**Your objective**
All that is required is the number of lines in this listing that hold "status".

******

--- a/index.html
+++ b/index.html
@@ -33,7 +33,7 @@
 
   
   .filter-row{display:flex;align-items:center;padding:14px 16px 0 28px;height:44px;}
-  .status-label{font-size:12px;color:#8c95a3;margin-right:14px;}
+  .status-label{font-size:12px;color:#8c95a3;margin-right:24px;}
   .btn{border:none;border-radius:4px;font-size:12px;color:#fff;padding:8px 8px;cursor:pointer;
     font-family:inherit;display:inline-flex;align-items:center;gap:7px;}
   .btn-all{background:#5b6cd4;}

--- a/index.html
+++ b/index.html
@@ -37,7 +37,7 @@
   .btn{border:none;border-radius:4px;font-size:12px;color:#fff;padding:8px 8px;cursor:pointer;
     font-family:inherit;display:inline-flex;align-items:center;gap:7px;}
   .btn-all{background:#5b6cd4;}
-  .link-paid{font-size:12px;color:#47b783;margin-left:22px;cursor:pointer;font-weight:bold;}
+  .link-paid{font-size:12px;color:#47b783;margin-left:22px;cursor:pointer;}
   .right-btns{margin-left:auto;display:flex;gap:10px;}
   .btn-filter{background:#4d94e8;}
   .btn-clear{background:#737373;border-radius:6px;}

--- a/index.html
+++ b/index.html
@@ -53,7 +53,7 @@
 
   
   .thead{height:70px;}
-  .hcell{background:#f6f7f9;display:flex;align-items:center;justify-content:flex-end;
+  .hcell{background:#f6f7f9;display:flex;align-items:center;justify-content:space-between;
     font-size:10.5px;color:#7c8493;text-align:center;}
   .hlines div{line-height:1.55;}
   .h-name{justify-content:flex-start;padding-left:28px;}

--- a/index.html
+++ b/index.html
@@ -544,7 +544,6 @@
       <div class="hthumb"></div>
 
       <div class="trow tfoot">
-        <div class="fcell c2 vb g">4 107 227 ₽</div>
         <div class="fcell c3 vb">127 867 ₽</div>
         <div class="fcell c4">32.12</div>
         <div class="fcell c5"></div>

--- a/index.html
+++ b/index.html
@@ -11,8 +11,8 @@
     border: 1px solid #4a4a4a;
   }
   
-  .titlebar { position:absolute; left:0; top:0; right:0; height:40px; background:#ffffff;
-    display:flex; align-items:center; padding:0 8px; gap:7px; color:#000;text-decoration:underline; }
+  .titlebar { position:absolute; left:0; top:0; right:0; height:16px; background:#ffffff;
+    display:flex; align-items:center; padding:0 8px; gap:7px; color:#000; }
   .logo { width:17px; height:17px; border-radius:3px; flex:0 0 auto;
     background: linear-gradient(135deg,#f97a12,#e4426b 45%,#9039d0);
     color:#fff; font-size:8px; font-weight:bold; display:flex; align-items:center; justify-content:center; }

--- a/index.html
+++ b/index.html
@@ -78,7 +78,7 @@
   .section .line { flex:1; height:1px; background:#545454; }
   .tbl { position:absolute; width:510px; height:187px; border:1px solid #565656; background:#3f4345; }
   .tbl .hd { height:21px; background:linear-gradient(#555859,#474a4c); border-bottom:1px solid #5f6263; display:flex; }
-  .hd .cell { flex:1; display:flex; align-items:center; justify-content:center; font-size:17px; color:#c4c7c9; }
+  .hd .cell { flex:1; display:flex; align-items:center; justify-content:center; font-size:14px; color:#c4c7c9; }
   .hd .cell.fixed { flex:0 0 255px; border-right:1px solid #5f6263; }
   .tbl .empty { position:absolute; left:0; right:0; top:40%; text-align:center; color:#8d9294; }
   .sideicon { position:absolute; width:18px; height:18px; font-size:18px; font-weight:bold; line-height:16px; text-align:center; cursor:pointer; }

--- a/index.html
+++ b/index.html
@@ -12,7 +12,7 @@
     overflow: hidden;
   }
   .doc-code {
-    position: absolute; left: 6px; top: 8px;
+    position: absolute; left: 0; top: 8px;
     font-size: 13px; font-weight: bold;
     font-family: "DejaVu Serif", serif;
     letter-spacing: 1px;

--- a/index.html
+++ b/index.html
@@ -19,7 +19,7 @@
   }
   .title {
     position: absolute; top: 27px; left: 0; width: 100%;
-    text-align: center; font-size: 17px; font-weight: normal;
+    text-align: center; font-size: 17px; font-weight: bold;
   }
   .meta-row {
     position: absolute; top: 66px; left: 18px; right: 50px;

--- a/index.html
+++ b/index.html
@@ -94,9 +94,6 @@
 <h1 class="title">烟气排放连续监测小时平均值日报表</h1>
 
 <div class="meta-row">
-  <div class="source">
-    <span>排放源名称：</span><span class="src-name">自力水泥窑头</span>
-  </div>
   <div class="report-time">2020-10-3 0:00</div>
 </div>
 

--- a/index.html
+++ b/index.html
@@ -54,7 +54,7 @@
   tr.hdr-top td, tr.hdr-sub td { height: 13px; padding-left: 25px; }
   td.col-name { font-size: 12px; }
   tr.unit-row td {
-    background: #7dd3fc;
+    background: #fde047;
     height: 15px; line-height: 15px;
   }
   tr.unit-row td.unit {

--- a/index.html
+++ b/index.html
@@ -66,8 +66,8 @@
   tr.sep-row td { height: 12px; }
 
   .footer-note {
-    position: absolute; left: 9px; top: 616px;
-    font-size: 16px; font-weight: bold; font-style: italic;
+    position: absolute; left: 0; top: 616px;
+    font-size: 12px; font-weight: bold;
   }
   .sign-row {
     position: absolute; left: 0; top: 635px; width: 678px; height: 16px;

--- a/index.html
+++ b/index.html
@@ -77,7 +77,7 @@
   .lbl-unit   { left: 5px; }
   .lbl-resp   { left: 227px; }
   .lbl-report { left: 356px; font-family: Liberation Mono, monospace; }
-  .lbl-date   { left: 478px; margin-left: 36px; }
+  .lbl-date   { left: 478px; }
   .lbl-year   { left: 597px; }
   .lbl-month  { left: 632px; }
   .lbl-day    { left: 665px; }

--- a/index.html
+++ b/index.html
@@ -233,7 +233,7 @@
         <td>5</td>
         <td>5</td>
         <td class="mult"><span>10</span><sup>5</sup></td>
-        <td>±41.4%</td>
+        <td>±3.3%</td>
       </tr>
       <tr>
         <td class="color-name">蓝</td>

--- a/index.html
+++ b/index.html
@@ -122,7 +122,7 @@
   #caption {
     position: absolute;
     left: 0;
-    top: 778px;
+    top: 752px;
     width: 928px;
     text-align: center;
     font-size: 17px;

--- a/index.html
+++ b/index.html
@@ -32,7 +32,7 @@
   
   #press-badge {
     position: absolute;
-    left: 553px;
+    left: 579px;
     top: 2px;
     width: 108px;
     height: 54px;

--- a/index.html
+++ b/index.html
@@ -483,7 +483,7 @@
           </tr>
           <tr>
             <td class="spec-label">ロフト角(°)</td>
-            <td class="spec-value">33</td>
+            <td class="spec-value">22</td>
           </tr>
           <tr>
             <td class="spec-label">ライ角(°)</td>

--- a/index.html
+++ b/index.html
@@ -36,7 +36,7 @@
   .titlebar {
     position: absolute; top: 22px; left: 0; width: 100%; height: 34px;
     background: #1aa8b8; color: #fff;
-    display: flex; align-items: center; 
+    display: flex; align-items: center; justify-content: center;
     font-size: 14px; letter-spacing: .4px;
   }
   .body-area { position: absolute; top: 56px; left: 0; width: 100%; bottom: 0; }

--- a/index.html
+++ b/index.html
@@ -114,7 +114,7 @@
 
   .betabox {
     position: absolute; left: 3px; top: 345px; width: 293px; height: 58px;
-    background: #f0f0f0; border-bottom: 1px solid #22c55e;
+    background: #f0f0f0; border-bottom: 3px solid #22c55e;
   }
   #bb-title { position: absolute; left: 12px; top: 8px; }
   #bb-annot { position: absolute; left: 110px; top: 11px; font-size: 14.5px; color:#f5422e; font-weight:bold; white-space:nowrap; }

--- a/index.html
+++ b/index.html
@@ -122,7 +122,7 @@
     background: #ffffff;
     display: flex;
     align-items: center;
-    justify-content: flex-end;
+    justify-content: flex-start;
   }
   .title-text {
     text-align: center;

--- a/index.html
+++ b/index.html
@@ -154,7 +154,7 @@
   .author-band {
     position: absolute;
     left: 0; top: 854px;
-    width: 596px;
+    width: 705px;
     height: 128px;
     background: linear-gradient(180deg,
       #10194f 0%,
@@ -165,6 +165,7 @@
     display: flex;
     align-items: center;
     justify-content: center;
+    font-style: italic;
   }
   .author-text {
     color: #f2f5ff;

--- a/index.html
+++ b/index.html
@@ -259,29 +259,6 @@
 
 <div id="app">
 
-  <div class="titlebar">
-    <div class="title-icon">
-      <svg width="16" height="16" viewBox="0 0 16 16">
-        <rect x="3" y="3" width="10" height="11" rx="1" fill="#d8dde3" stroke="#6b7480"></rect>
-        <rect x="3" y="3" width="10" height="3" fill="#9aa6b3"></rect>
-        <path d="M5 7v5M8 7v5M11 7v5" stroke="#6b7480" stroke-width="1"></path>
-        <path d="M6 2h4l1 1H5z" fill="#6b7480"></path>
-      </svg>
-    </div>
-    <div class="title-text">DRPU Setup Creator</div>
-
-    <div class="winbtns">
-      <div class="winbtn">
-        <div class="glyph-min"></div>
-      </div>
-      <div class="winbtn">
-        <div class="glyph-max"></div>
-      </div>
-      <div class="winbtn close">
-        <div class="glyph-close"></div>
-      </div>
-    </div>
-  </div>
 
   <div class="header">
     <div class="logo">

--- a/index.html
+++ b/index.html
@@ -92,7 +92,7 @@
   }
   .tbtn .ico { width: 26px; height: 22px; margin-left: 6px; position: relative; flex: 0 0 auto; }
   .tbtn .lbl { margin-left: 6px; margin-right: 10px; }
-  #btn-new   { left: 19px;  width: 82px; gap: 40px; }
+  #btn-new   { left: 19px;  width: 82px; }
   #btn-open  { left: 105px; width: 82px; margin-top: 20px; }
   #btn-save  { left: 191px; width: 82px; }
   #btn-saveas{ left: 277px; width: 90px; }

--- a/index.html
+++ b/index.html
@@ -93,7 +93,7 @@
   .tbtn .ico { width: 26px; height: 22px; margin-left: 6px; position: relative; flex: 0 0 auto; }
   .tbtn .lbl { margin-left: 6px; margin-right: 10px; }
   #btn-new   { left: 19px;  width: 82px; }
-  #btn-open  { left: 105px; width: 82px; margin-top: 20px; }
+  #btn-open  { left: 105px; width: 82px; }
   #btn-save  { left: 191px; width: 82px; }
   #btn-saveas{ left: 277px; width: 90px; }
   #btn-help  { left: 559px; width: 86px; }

******

**Problem solution**
2